==== PROVIDED ENTRIES ====

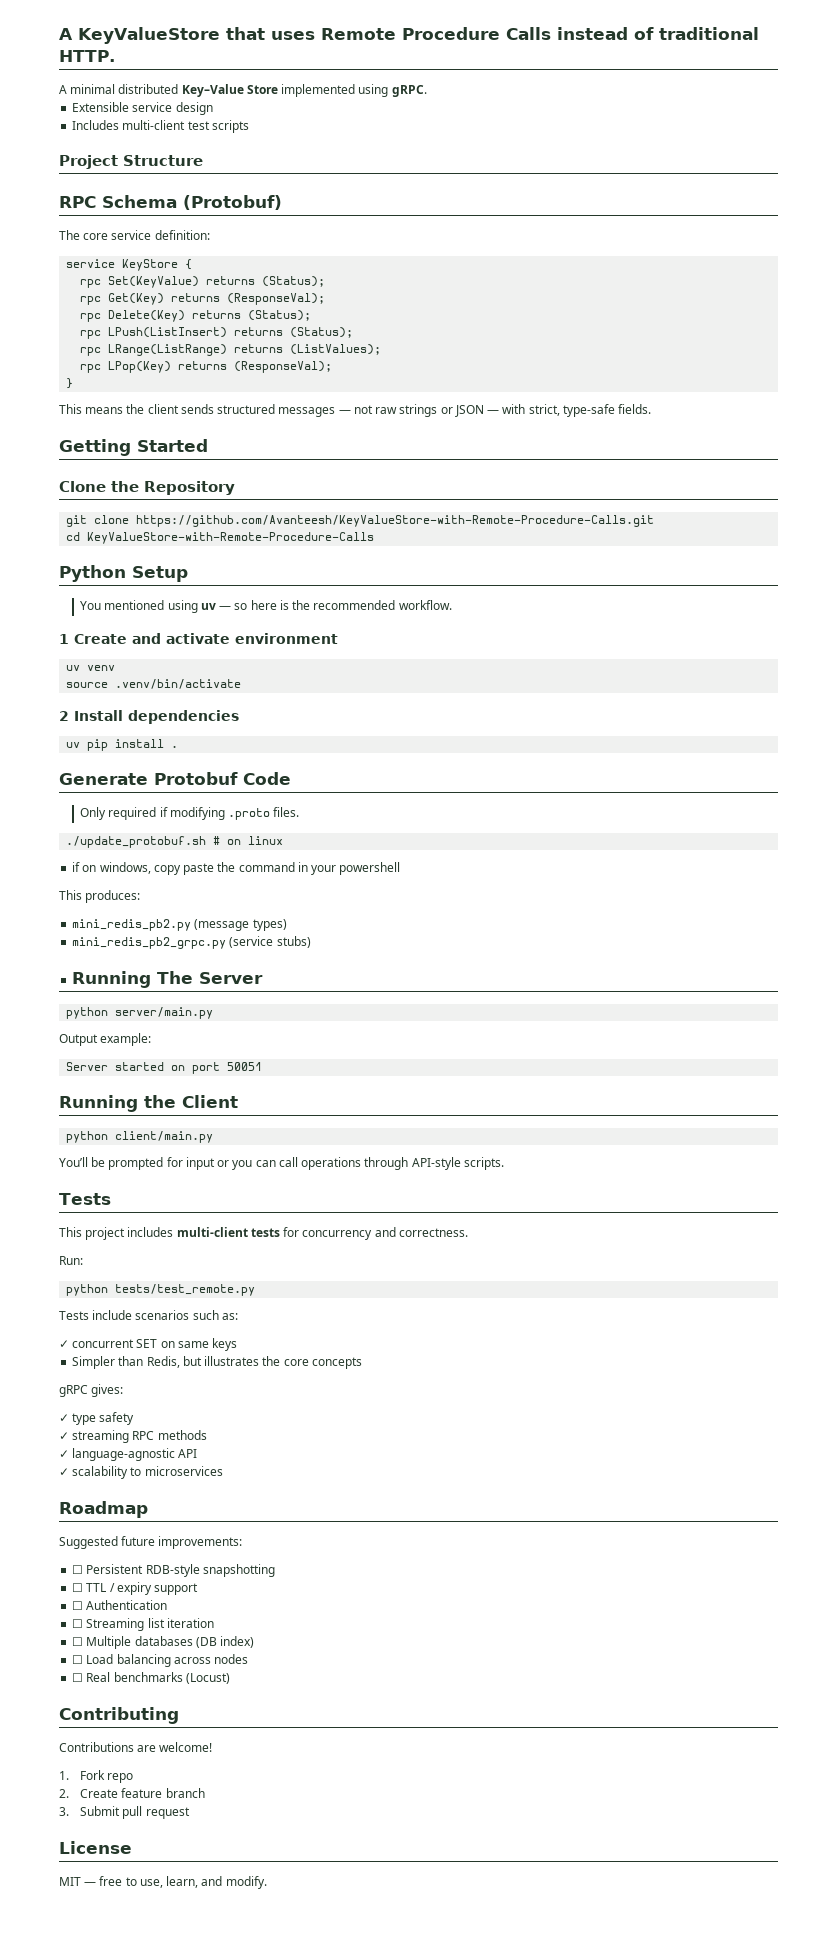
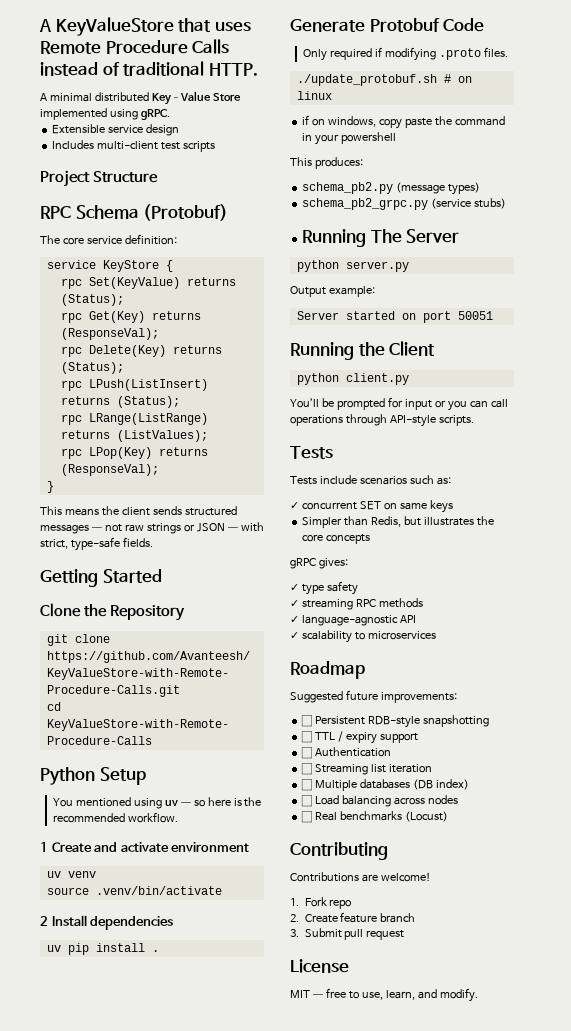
- mini_redis_pb2.py (message types)
+ schema_pb2.py (message types)
- mini_redis_pb2_grpc.py (service stubs)
+ schema_pb2_grpc.py (service stubs)
- python server/main.py
+ python server.py
- python client/main.py
+ python client.py
- This project includes multi-client tests for concurrency and correctness.
- Run:
- python tests/test_remote.py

====

*WHAT YOU WILL DO*: Pull each line containing the word "python" out of the data above.

*ANSWER TO THIS PROBLEM*:
- python server/main.py
+ python server.py
- python client/main.py
+ python client.py
- python tests/test_remote.py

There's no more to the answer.